A nightmare: Mr Goliadkin, a Russian bureaucrat, finds his life falling apart, and to make matters worse, someone who looks exactly like him, and has the same name, shows up and appears to be conspiring against him. Things do not end well for Mr Goliadkin.
I can't think of anything else I've read by Dostoevsky where the narrator had such a loose grip on reality. The action is presented from Goliadkin's point of view, and it's hard to tell when he's seeing something for real and when he's hallucinating. The prose itself, with its repetitions of key words, especially proper names, begins to have a hallucinatory quality. Goliadkin slides into full-blown paranoia, and at times he takes us with him.
Richard Pevar, in the introduction to his translation of the book - not the one used here - says two things about it that seem wrong to me. He says that Goliadkin isn't an example of "the abnormal and pathological," but an attempt on Dostoevsky's part to explore a "normal human soul, but by means of an extreme case and a bold device." And he says that Dostoevsky came back to this theme later, with greater artistry, in "Notes from the Underground." For this non-expert reader, it's hard to see any other interpretation Goliadkin's ruminations but a gradually worsening schizophrenia; and the narrator of "Underground," as compulsively self-conscious as he is, doesn't seem quite so unhinged.

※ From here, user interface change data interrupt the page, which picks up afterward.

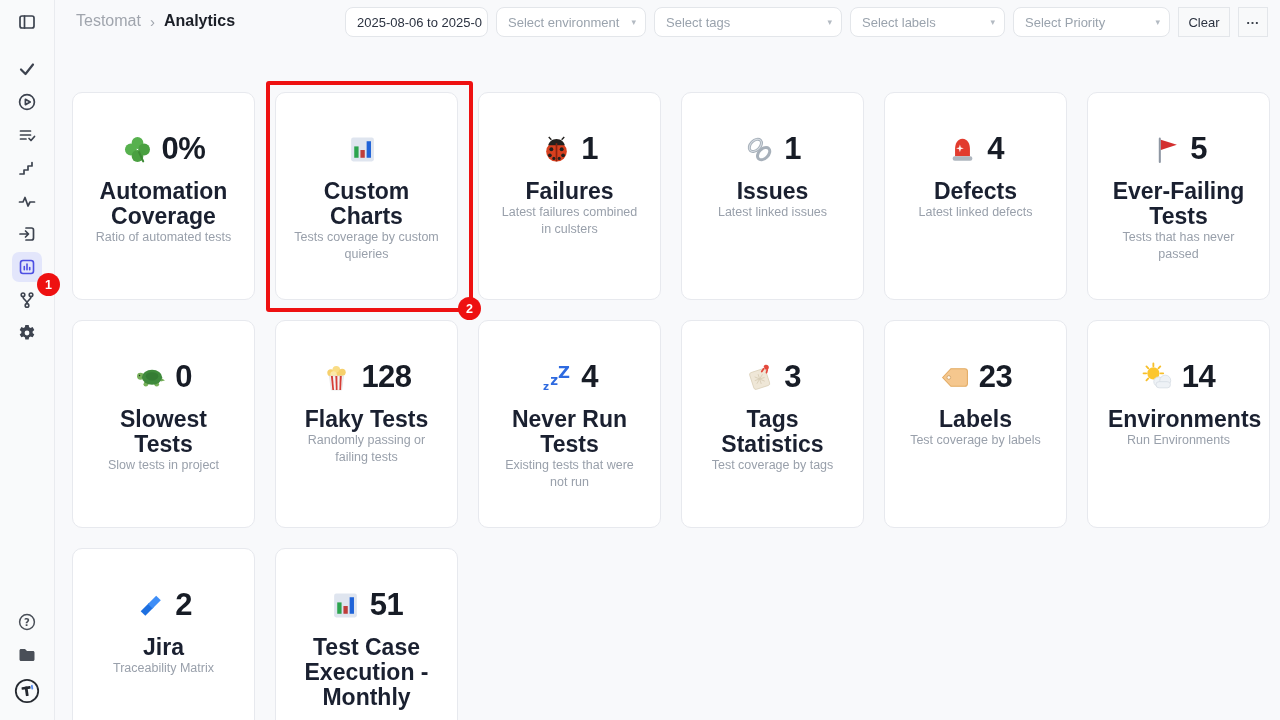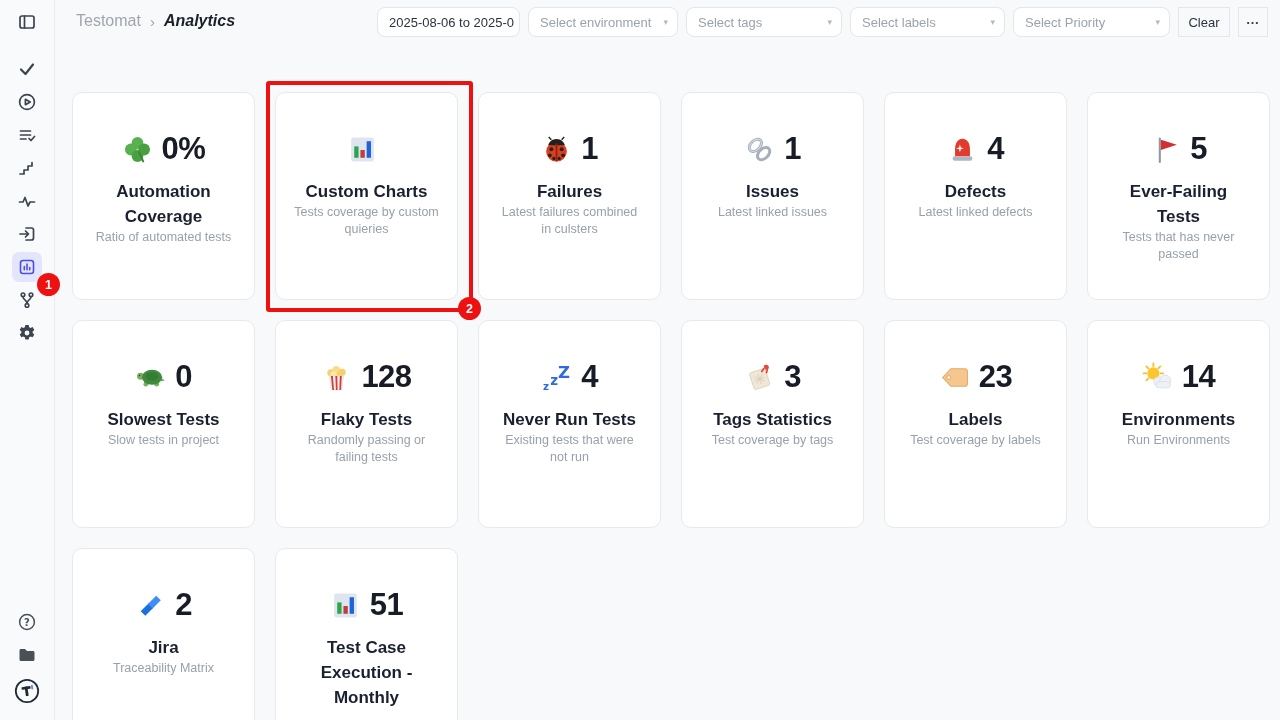"Analytics" .bc-page { font-style: italic -> none }
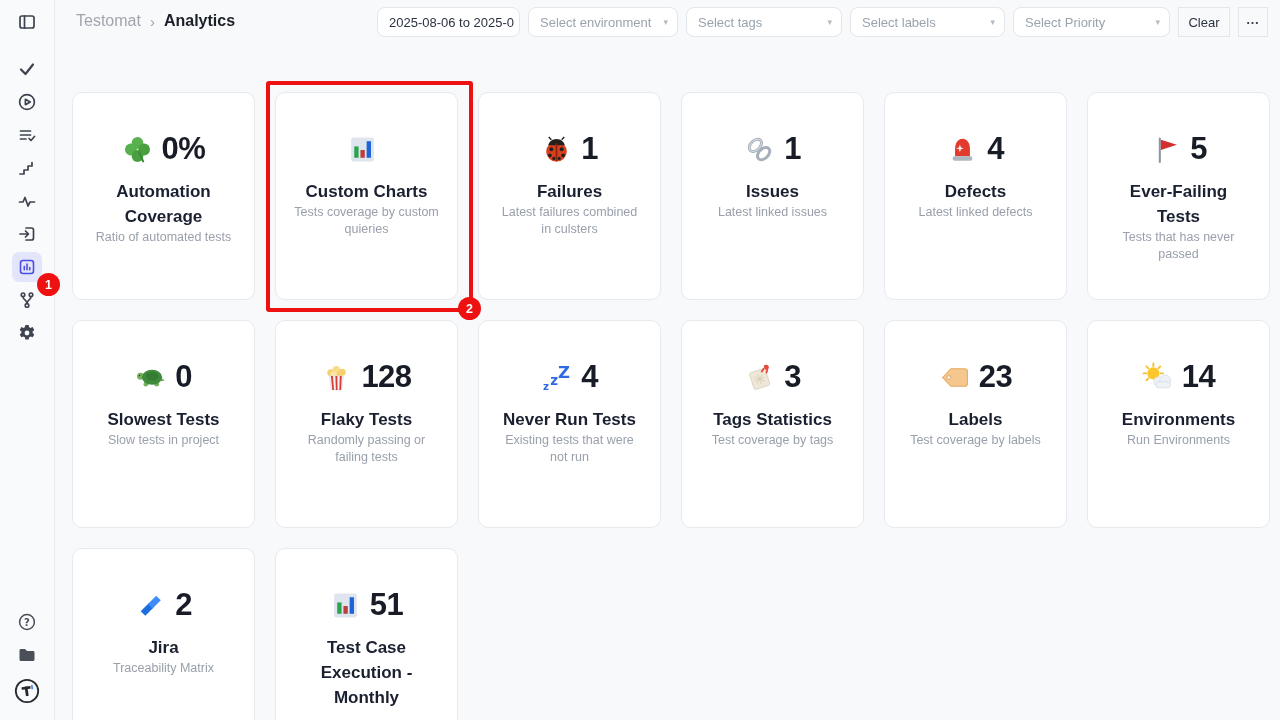"Select tags" .sel-tags { width: 156px -> 188px }
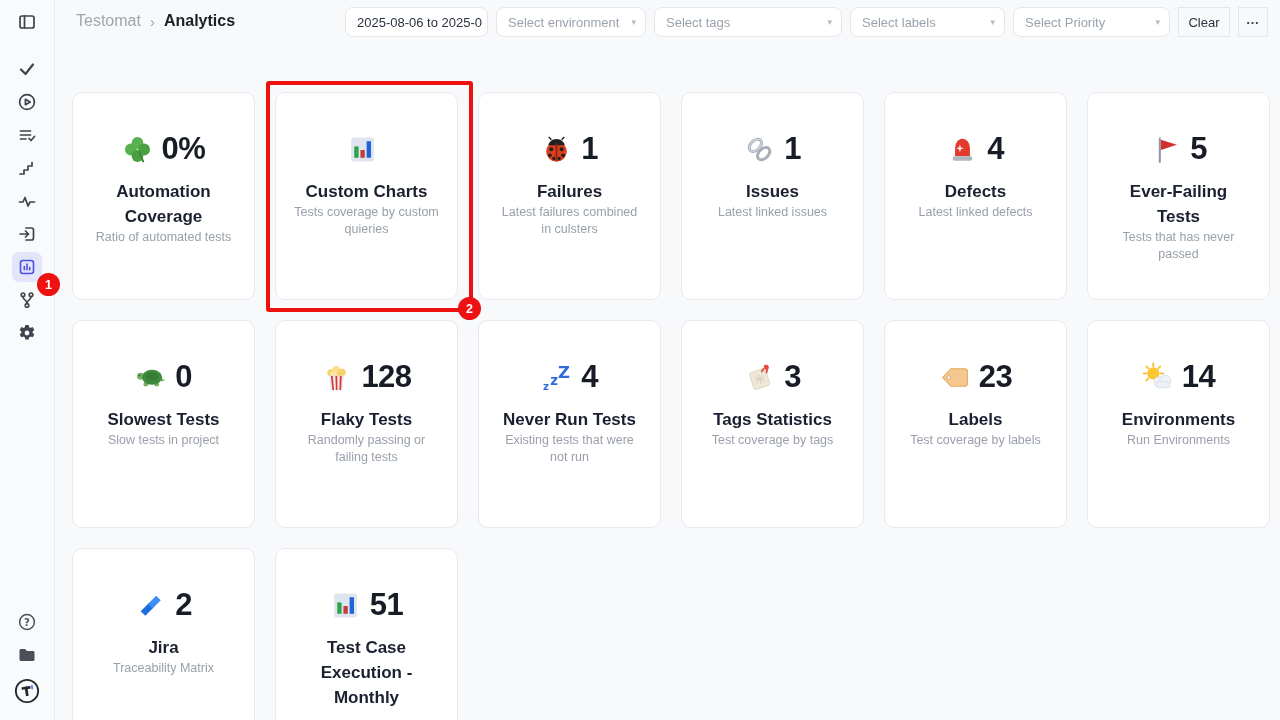"Automation Coverage" .ct { font-size: 17px -> 23px }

Like many of Dostoevsky's characters, Goliadkin combines a paralyzing and suffocating self-consciousness with an appalling lack of self-awareness.
Stefan Rudnicki gives a powerful reading, conveying Goliadkin's desperation and paranoia with real anguish. And he also conveys the repetitive rhythms of the prose without overemphasizing them. Probably the best thing I could say about him is that my cat purrs when Rudnicki is on the speaker.